TRAVELLING 2020 BEYROUTH – N°3 : Les Frissons de l’angoisse de Dario Argento ou le spectateur.trice halluciné.e

Dans ce trip halluciné, Dario Argento distille ses pointes de folie dans un univers mental et abstrait, qui nous rafraîchit au regard de la timidité léthargique noyant la production actuelle. Car non besoin d’une histoire spectaculairement épuisante, il suffit simplement de se rendre compte du potentiel de complexité de l’esprit humain pour faire un film troublant et mystérieux. L’intérêt ne repose ainsi plus sur la clarté d’une histoire, mais sur cette mise en scène énigmatique soutenue par une musique barrée : la structure redite du giallo est au service d’un traitement singulier. Le jeu des corps entre les acteurs paraît si futile à l’avancement de l’histoire et il est pourtant si essentiel au film. On apprécie de voir ces discussions entre Gianna et Marcus, ou ce dernier et Carlo ; des personnages qui se cherchent sans bien que l’on comprenne les raisons les unissant.

Paradoxe du fait de son caractère sanglant et violent, le film porte un attachement à l’humain. Cet aspect est de ce qui participe à empêcher les frissons de l’angoisse d’être un produit mécanique. Mais sur ce dernier point, la fin du film se révèle frustrante avec la découverte de l’identité du meurtrier. Car si le début est troublant à l’instar de cette télépathe bouleversée par cette présence malfaisante ; la réalisation du whodunit, elle, se révèle terroriste. La révélation de l’identité du meurtrier ne participe pas à la profondeur au film et la découverte claire et littérale en images du « meurtre originel » est ridicule et superficielle, laissant l’opportunité au spectateur dérouté de se satisfaire d’une explication qui ne peut en être une, là où l’énigmatique début se montrait paradoxalement éloquent de sens.

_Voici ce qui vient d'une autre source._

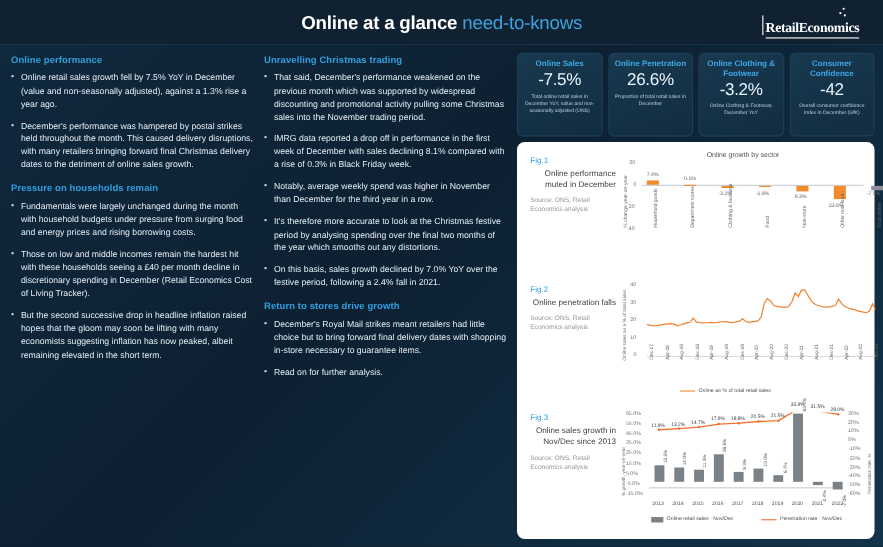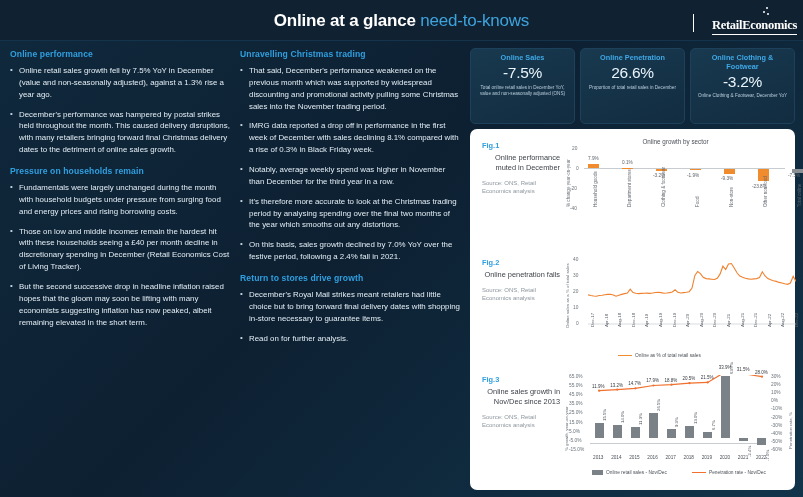"RetailEconomics" .logo-word { left: 25px -> 9px }
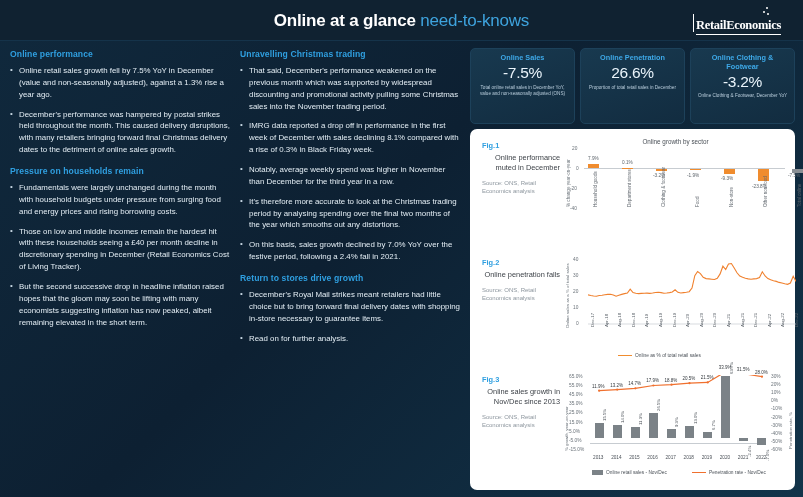"Consumer Confidence" div.kpi { html: none -> <div> <div>Consumer Confidence</div> <div>-42</div> <div>Overall consumer confidence index in December (GfK)</div> </div> }
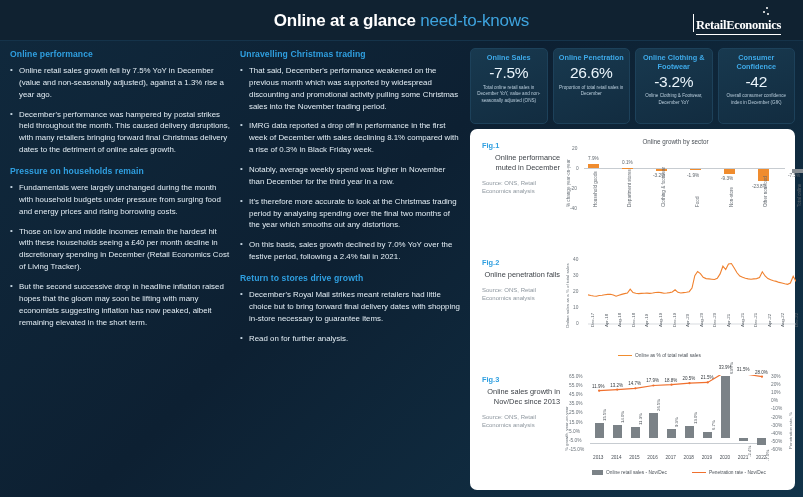"Fig.1" .fig-no { font-weight: bold -> normal }
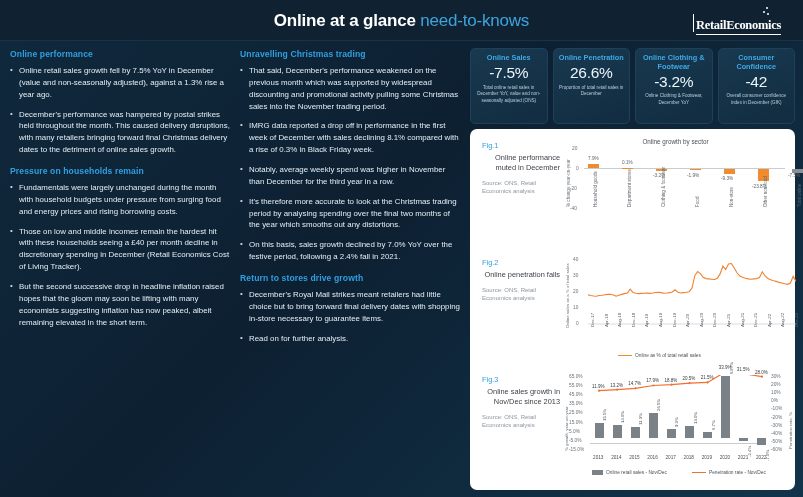"It's therefore more accurate to" li { text: trading -> festive }
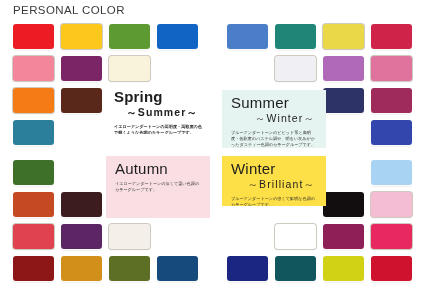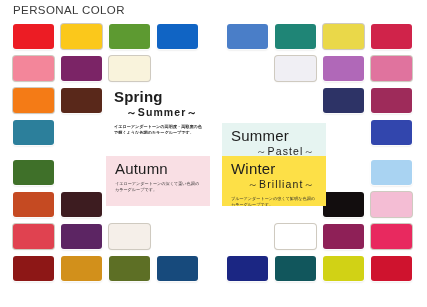"Summer" #lbl-summer { margin-top: 33px -> none }
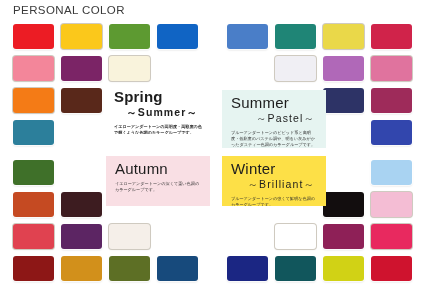"～Pastel～" div.season-sub { text: Pastel -> Winter }
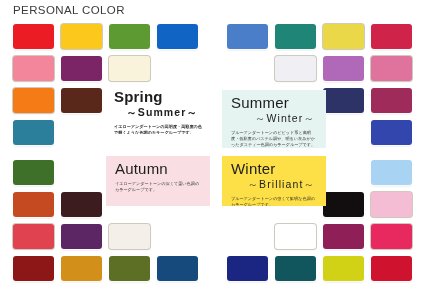"Autumn" #lbl-autumn { height: 50px -> 62px }
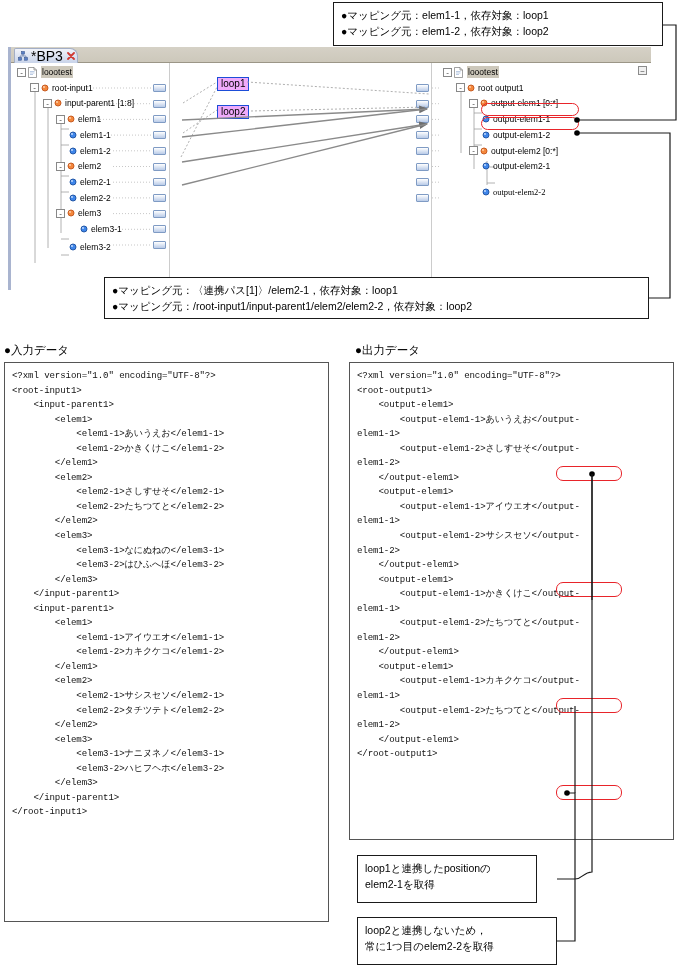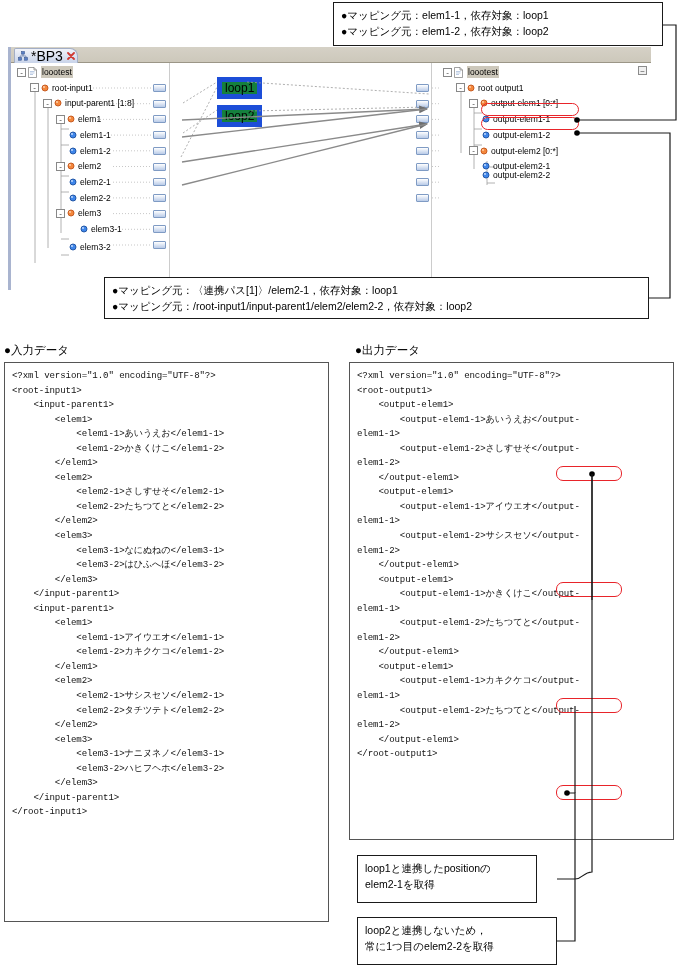"loop1" .loopbox { background: #15803d -> #f0abfc; border: 5px solid #1d4ed8 -> 1px solid #1d4ed8; font-size: 12px -> 10px }
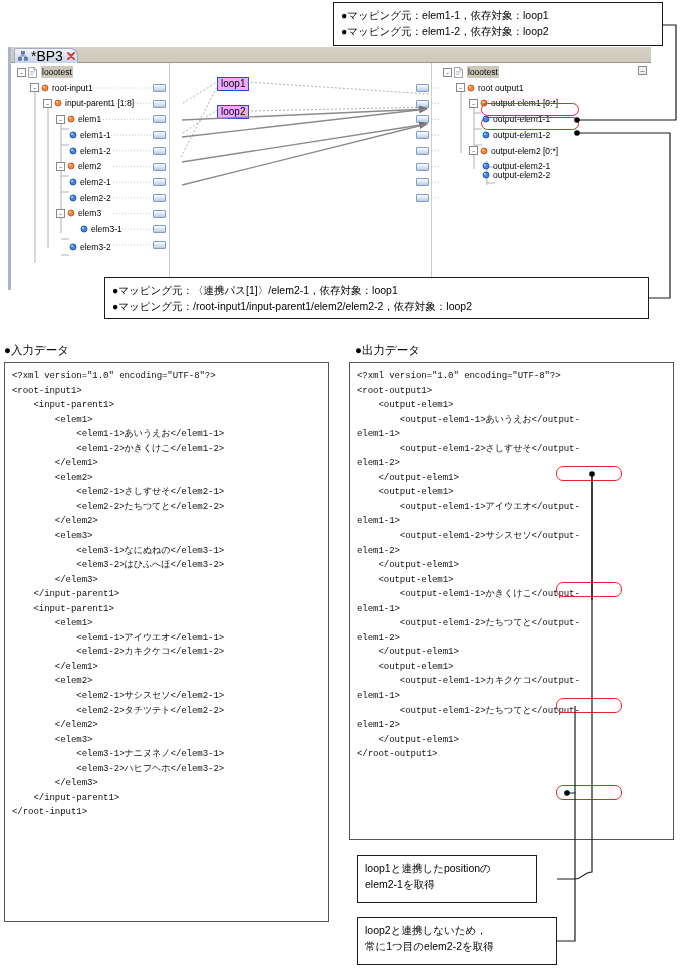"output-elem2-2" div.node { font-family: none -> Liberation Serif, serif; top: 106px -> 123px }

Cette conclusion finale empêche Les Frissons de l’angoisse à devenir un Mulholland Drive avant l’heure, toujours insatisfaisant mais sans cesse puissant. Si la dernière demi-heure est en deçà de la proposition qu’Argento nous partageait depuis plus d’une heure, il reste que l’on ressort du film bouleversé et rempli de frissons.

Dario Argento, créant selon l’inspiration du cinéma classique, conserve une certaine lourdeur de la trame narrative. Cependant, il fait part d’une inventivité folle qui marque son envie de renouvellement et qui fait toute son originalité. Les Frissons de l’Angoisse est une proposition éblouissante teintée d’une modernité surprenante, qui n’hésite pas à se risquer en s’aventurant dans une mise en scène inventive, et révèle en cela l’identité délirante de son réalisateur.

C’est un film qui nous transporte avec un montage serré, une musique enivrante qui ne cessera de vous poursuivre, spectateurs et spectatrices, et vous transportera dans un univers de rêves, de fantasmes et d’angoisses.